After the oil has been chosen correctly, it is necessary to prepare the surface to be treated. It depends on whether the coating will perform its tasks.

Mistake number 3. The surface is not sanded

In the process of grinding, the mechanical damage that appeared on the wood during planing is smoothed out. Sanding also opens up the pores of the wood and allows the oil to seep in. If the wood is not sanded before applying the oil, the service life of the coating will be reduced, and the concentration of antiseptics in the wood will decrease.

Also, the pattern of the wood texture will remain faded, and when using oil of dark tones, wood defects may appear: scratches from a saw or traces from a planer.

Sanding is not necessary when using varnishes, paints and other coatings that form a film on the surface. For such coatings, it is better to treat the wood with a primer.

Mistake No. 4. Improper grinding

You need to grind wood first with coarser abrasives and gradually move on to finer ones. If you stop at a rough treatment of wood (for example, with an abrasive with a grain size of P-80), then the surface will absorb oil more actively. And this means that the consumption of material will increase, the surface will “spot”, and the oil will “fall through” into the wood. The surface in this case will remain insufficiently protected.

Mistake number 5. The surface was not cleaned

The presence of dirt, water or grease on the surface prevents the oil from filling the pores of the wood. It absorbs worse and does not provide the protection that is possible after complete cleaning wooden surface.

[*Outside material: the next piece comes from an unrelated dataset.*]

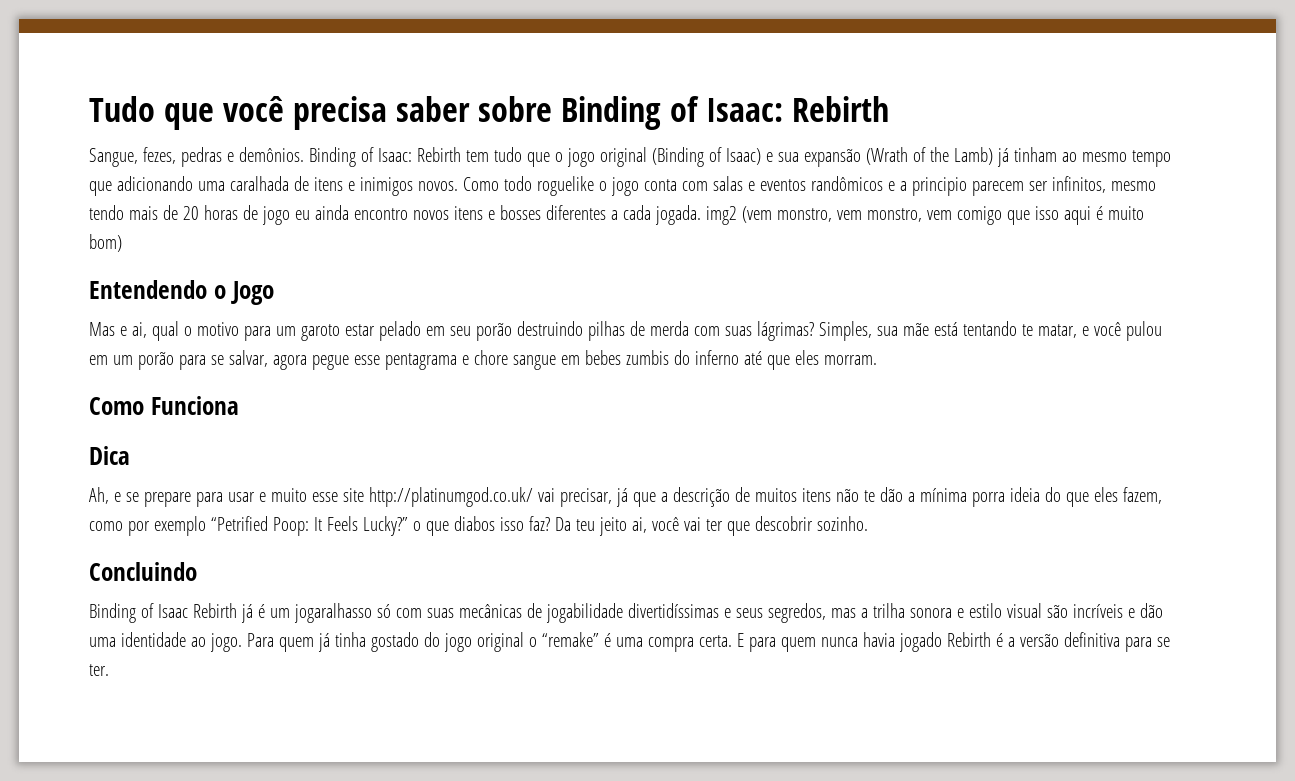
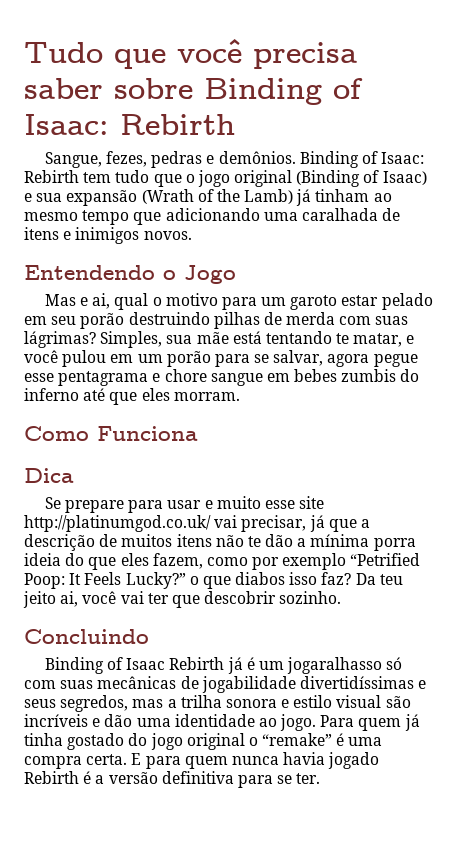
[462,176,1156,196] [89,205,1144,225] [89,234,122,252] Como todo roguelike o jogo conta com salas e eventos randômicos e a principio parecem ser infinitos, mesmo tendo mais de 20 horas de jogo eu ainda encontro novos itens e bosses diferentes a cada jogada. img2 (vem monstro, vem monstro, vem comigo que isso aqui é muito bom) -> (192, 235) none
[89,487,139,504] Ah, e se -> [44,497,61,509] Se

Mistake #6: Using chlorine based cleaners

Chlorine destroys wood fungus, but also destroys the surface of the tree: it becomes loose and soft. Such wood will not be able to keep oil inside.

If bleach or a chlorine cleaner has already been used, the wood surface must be cleaned with water and a brush. When the wood dries, it is necessary to check the surface for efflorescence. After that, the wood is sanded, then oil is applied to the test area. If everything is in order, the oil can in principle be used - but the risk of insufficient protection of the tree still remains.

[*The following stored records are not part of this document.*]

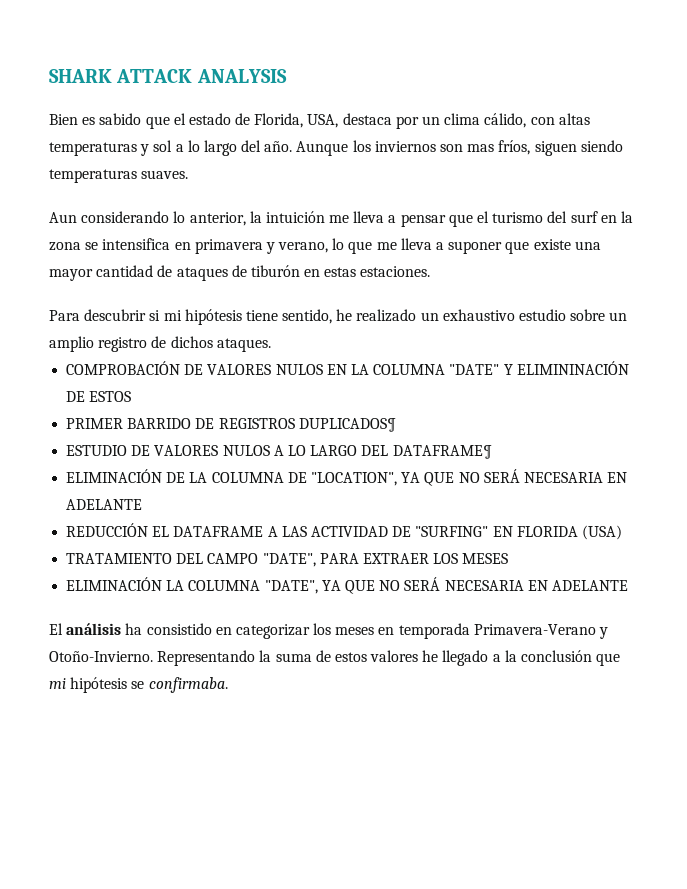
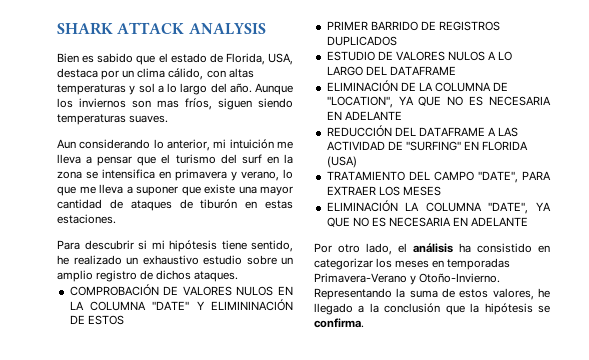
[249,211,262,223] la -> [213,139,227,148] mi
[298,418,396,432] DUPLICADOS¶ -> [326,36,397,46] DUPLICADOS
[392,445,492,459] DATAFRAME¶ -> [389,66,456,75] DATAFRAME
[483,469,520,483] SERÁ -> [469,96,484,106] ES
[152,526,170,537] EL -> [394,127,416,136] DEL
[404,577,628,591] [49,623,63,635] SERÁ NECESARIA EN ADELANTE // El -> [371,217,529,227] [314,243,407,255] ES NECESARIA EN ADELANTE // Por otro lado, el
[398,623,470,639] temporada -> [447,258,511,270] temporadas
[370,650,419,662] valores -> [492,288,534,300] valores,
[49,678,66,689] mi -> [470,303,480,313] la
[148,677,228,693] confirmaba. -> [314,318,364,328] confirma.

Violation of painting technology

Mistake No. 7. Oil was not mixed before use

Why stir the oil? To raise the pigments that have settled to the bottom. If this is not done, then in different parts of the tree the color of the oil will be somewhere darker, somewhere lighter. This is especially risky when using coloring oil.

Mistake #8: Using oil from different batches without mixing

The composition of the oil in different batches may vary slightly, including the concentration of coloring pigments. If a coloring oil do not mix from different batches, the surface will be painted unevenly.

Mistake #9: Applying too much oil

A little extra oil during application is not only not harmful, but even recommended. But sometimes too much oil is applied: therefore it dries for a long time, especially at the seams.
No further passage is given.